Nabeel Naeem Abdul Fattah (نبيل نعيم عبد الفتاح) is the founder of the Democratic Jihad Party as well as a contributor to Asharq Al-Awsat. He was also the leader of Egyptian Islamic Jihad from 1988 until 1992.

He was arrested by Egypt in 1991 and not released until the 2011 Egyptian revolution. He and Ismail Nasr wrote up a document abandoning violence towards the state, though it did not gain much support, partly because he was not theologically qualified. The revisions of Sayyid Imam al-Sharif were more widely accepted among members of Egyptian Islamic Jihad.

== Criticism of the Muslim Brotherhood ==
He also backed the protests started by Tamarod that led to the 2013 Egyptian coup. Naeem stated in an interview that the Muslim Brotherhood should be overthrown by the military.
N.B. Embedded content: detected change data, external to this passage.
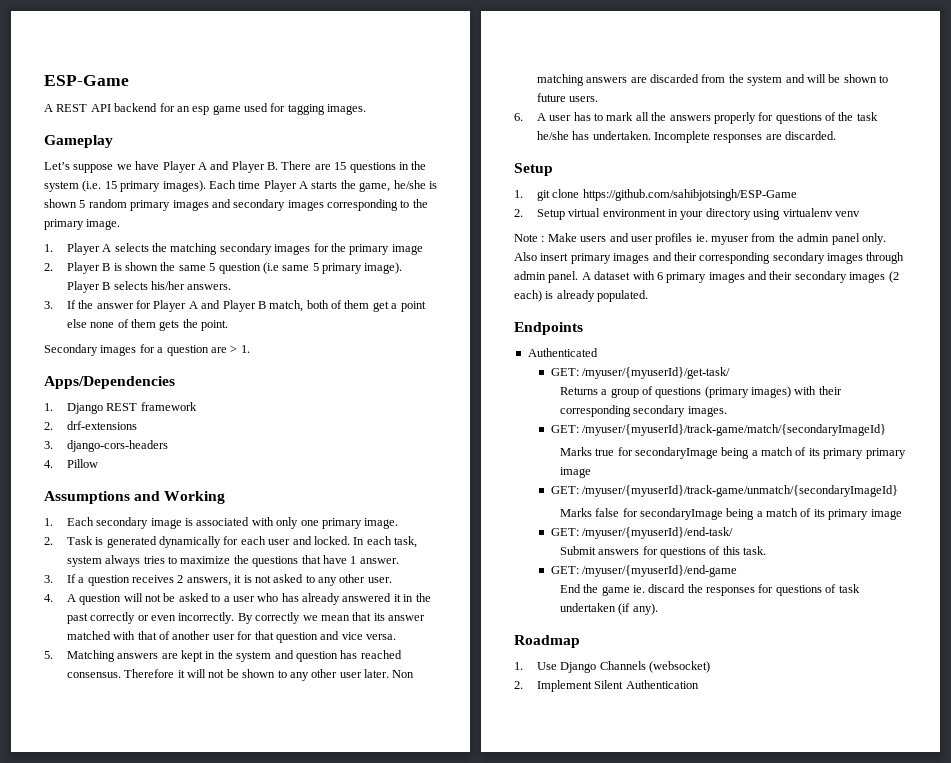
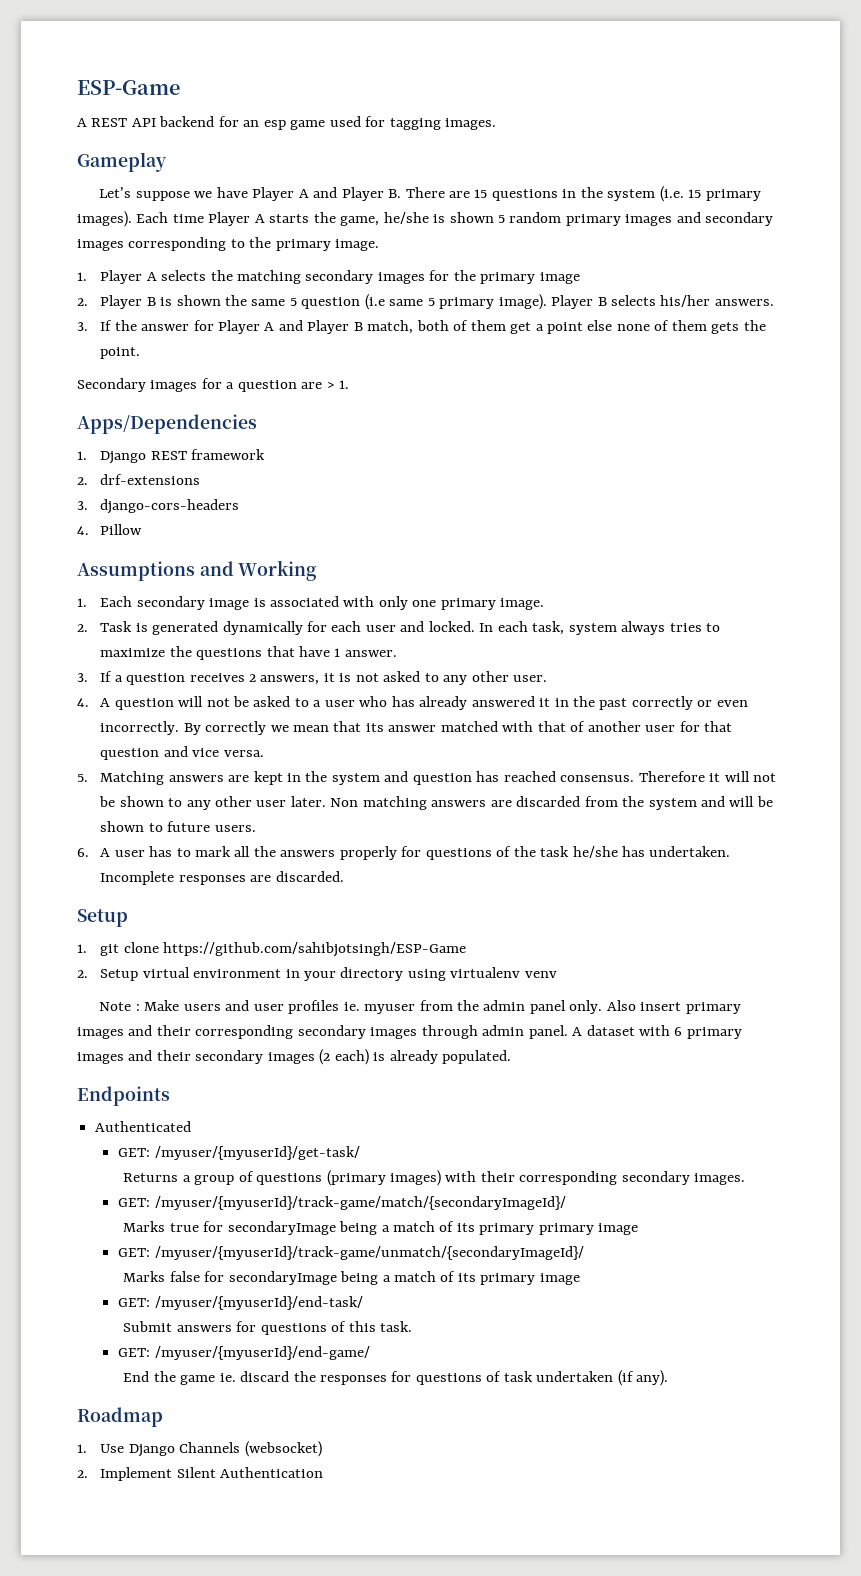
[582,424,887,436] /myuser/{myuserId}/track-game/match/{secondaryImageId} -> [154,1196,566,1210] /myuser/{myuserId}/track-game/match/{secondaryImageId}/
[582,485,899,497] /myuser/{myuserId}/track-game/unmatch/{secondaryImageId} -> [154,1246,584,1260] /myuser/{myuserId}/track-game/unmatch/{secondaryImageId}/
[582,565,738,577] /myuser/{myuserId}/end-game -> [154,1346,370,1360] /myuser/{myuserId}/end-game/

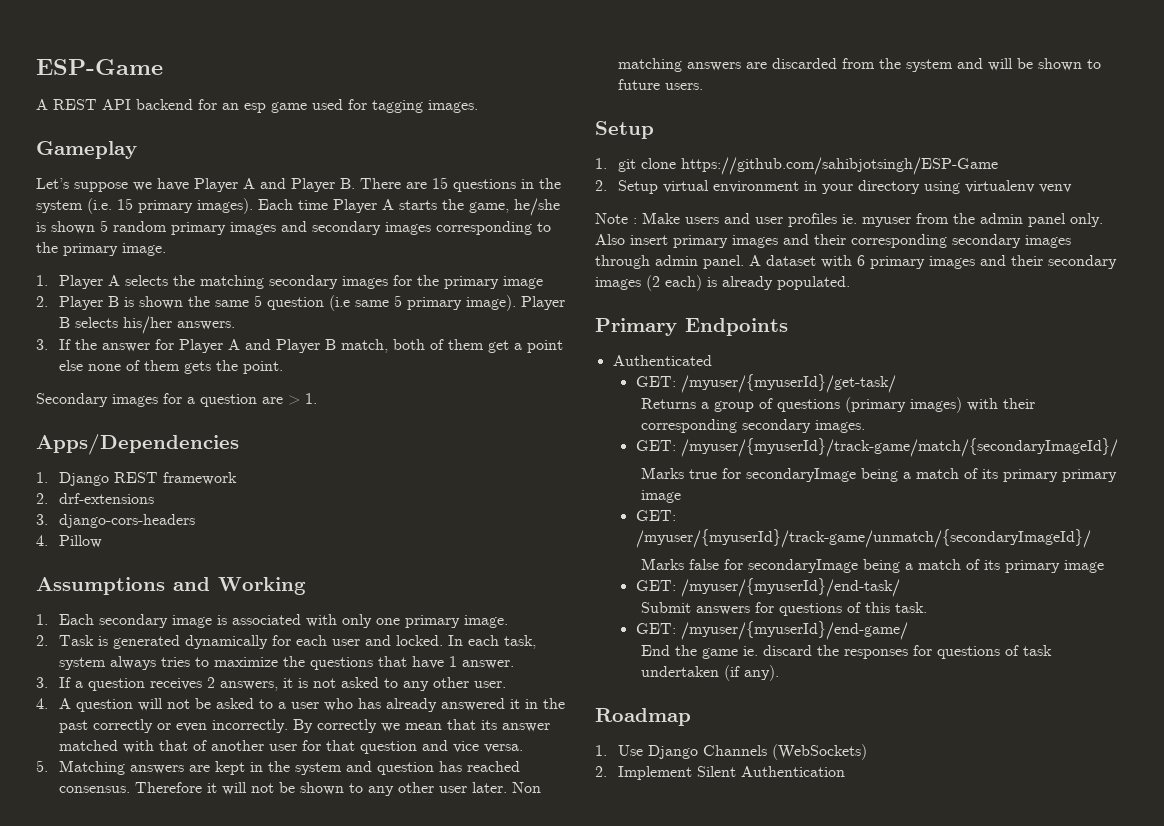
[77,846,731,860] [100,871,344,885] // 6. A user has to mark all the answers properly for questions of the task he/she has undertaken. Incomplete responses are discarded. -> (704, 86) none
(512, 1057) none -> [595,318,677,336] Primary
[244,1441,322,1457] (websocket) -> [772,744,868,760] (WebSockets)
He has also stated that the Muslim Brotherhood "used Islam as a tool of repression." In his criticism stated in May 2013, he has called the Muslim Brotherhood a "dictatorial organization." In a news conference held by the Association for Victims of the Muslim Brotherhood Regime on 28 September, Na'eem called Mohamed Morsi a "traitor."